BBVA: La pobreza alimentaria en México cae 13% entre 2018 y 2024

BBVA: La pobreza alimentaria en México cae 13% entre 2018 y 2024
BBVA: La pobreza alimentaria en México cae 13% entre 2018 y 2024

Durante los últimos seis años, México ha experimentado un cambio significativo en uno de sus indicadores sociales más sensibles: la pobreza alimentaria. Según el más reciente informe de BBVA México, elaborado con datos del INEGI, el número de familias que enfrentan dificultades para acceder a alimentos se redujo de 46.6% en 2018 a 33.1% en 2024, lo que equivale a una disminución de 13.5 puntos porcentuales.

Detrás de esta cifra hay más que estadísticas: hay historias de hogares que pasaron de la escasez a la estabilidad, de madres que volvieron a llenar sus mesas con comida variada, y de comunidades donde la mejora económica comenzó a notarse primero en los platos.

Un avance vinculado al desempeño económico

El estudio de BBVA apunta que este progreso podría estar relacionado con un mejor desempeño económico promedio de los hogares, impulsado por programas de apoyo social, aumentos en el salario mínimo y una recuperación gradual del empleo tras la pandemia.

Sin embargo, el informe advierte que uno de cada tres mexicanos aún enfrenta inseguridad alimentaria, lo que evidencia que la mejoría no ha alcanzado de forma equitativa a todos los sectores del país.

En el último trimestre de 2024, 58.6% de las personas en situación de pobreza multidimensional —aquellas que carecen de recursos, servicios o educación— padecieron alguna carencia alimentaria. Pero incluso 27.3% de quienes no son considerados pobres también reportaron dificultades para comer adecuadamente.

El rostro humano detrás de los números

Los datos de BBVA revelan realidades duras: 5.6 millones de hogares reconocieron que, por falta de dinero, algún adulto comió menos de lo esperado. Peor aún, en 2.7 millones de hogares, las personas solo ingirieron alimentos una vez al día o pasaron 24 horas sin comer.

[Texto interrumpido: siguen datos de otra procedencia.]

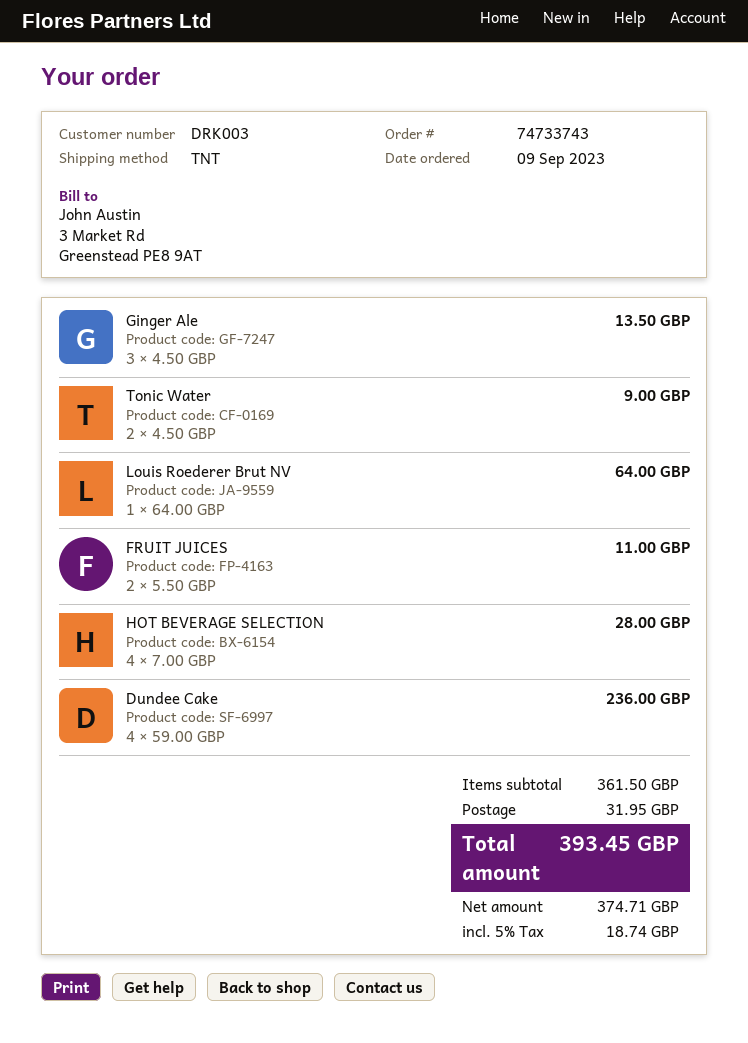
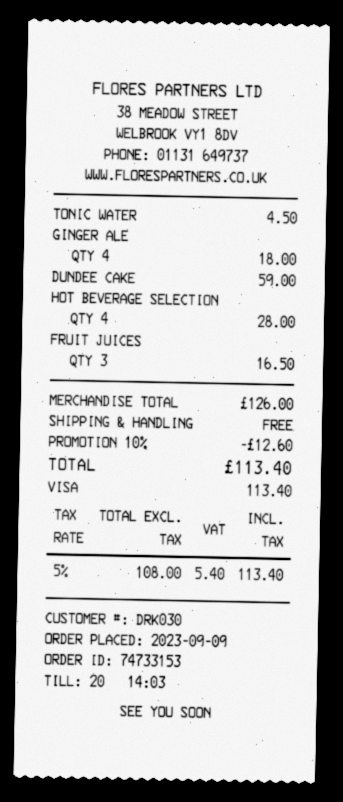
order number: 74733743 -> 74733153
customer number: DRK003 -> DRK030
Ginger Ale: 3 for 13.50 -> 4 for 18.00
Tonic Water: 2 for 9.00 -> 1 for 4.50
Louis Roederer Brut NV: 1 for 64.00 -> none
FRUIT JUICES: 2 for 11.00 -> 3 for 16.50
Dundee Cake: 4 for 236.00 -> 1 for 59.00
subtotal: 361.50 -> 126.00
discount: none -> 10% = 12.60
shipping: 31.95 -> 0.00
net: 374.71 -> 108.00
tax: 5% = 18.74 -> 5% = 5.40
total: 393.45 -> 113.40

Aun así, hay esperanza. En los hogares con menores, la proporción de quienes tuvieron una alimentación poco variada bajó de 22.7% a 14.7%, una señal de mejora en la nutrición infantil.

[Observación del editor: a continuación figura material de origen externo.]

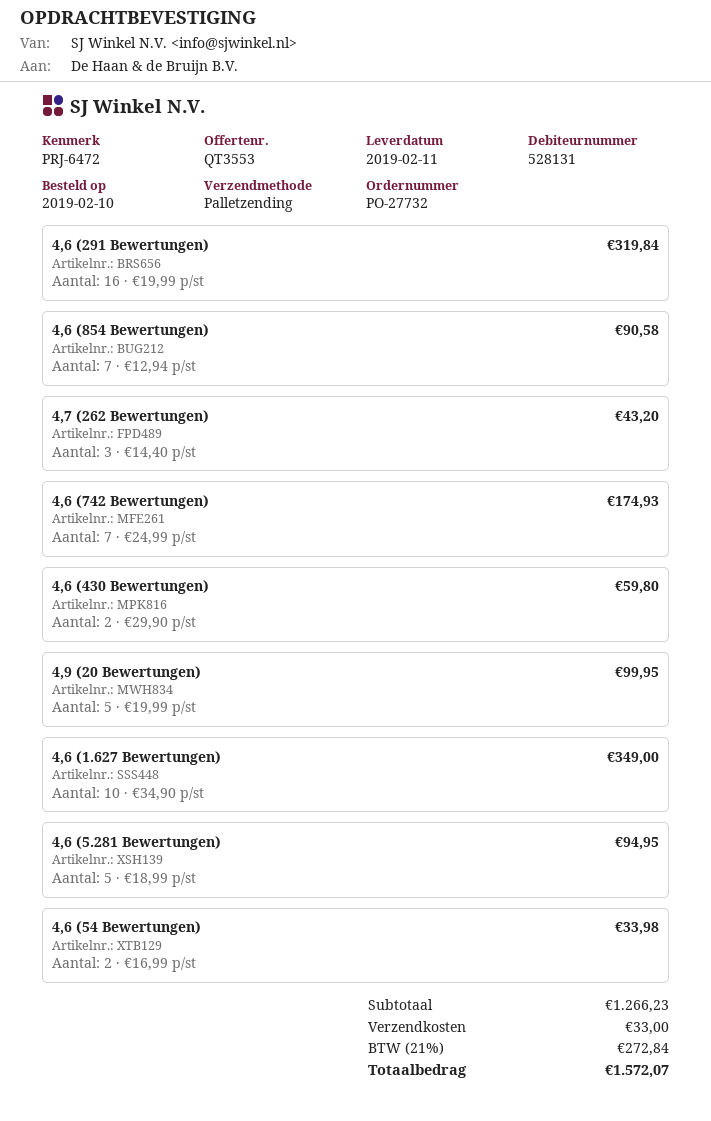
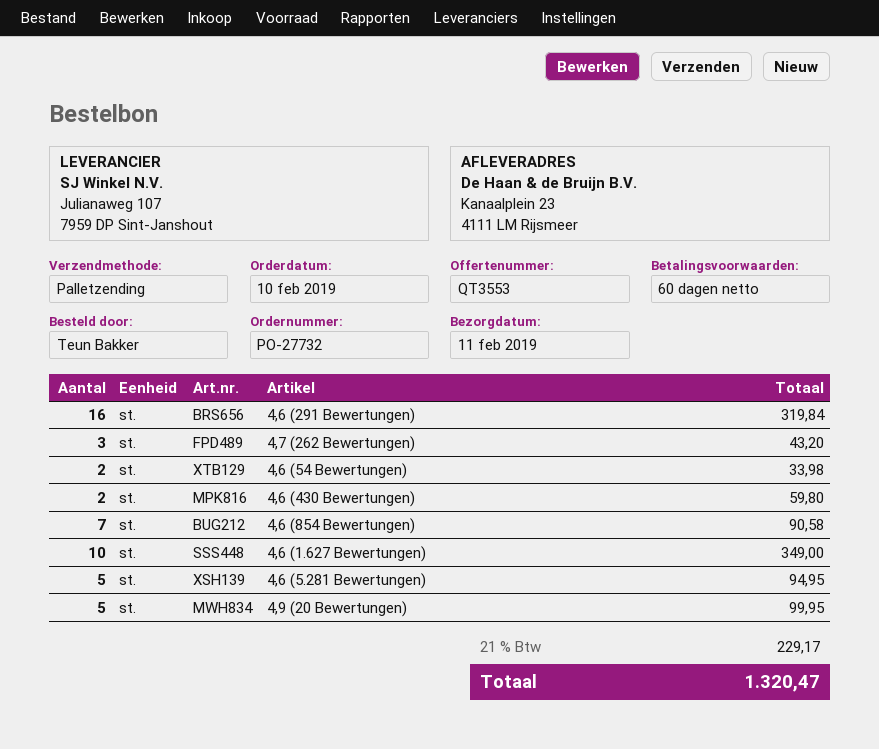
4,6 (742 Bewertungen): 7 for 174.93 -> none
shipping: 33.00 -> none
tax: 21% = 272.84 -> 21% = 229.17
total: 1572.07 -> 1320.47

Factores que explican el cambio

Los analistas de BBVA sugieren que la reducción de la pobreza alimentaria se debe a una combinación de políticas públicas, subsidios focalizados, y una mayor estabilidad laboral. No obstante, advierten que la seguridad alimentaria no solo depende de los ingresos, sino también de la educación nutricional, la disponibilidad de alimentos saludables y la eficiencia en la distribución de la canasta básica.

El banco plantea además una reflexión metodológica: si la pobreza debería medirse no solo por el ingreso, sino también por la capacidad real de evitar el hambre, considerando factores como los precios de mercado, la gestión del gasto familiar o el acceso a alimentos nutritivos.

El reto: garantizar una nutrición digna para todos

Aunque los avances son innegables, el reto sigue siendo enorme. BBVA subraya la necesidad de reforzar los programas de seguridad alimentaria, mejorar la educación en nutrición y garantizar el acceso equitativo a alimentos de calidad.

La historia de la reducción de la pobreza alimentaria en México es, sin duda, una historia de progreso, pero también un recordatorio de que la lucha contra el hambre no termina hasta que todas las mesas estén llenas.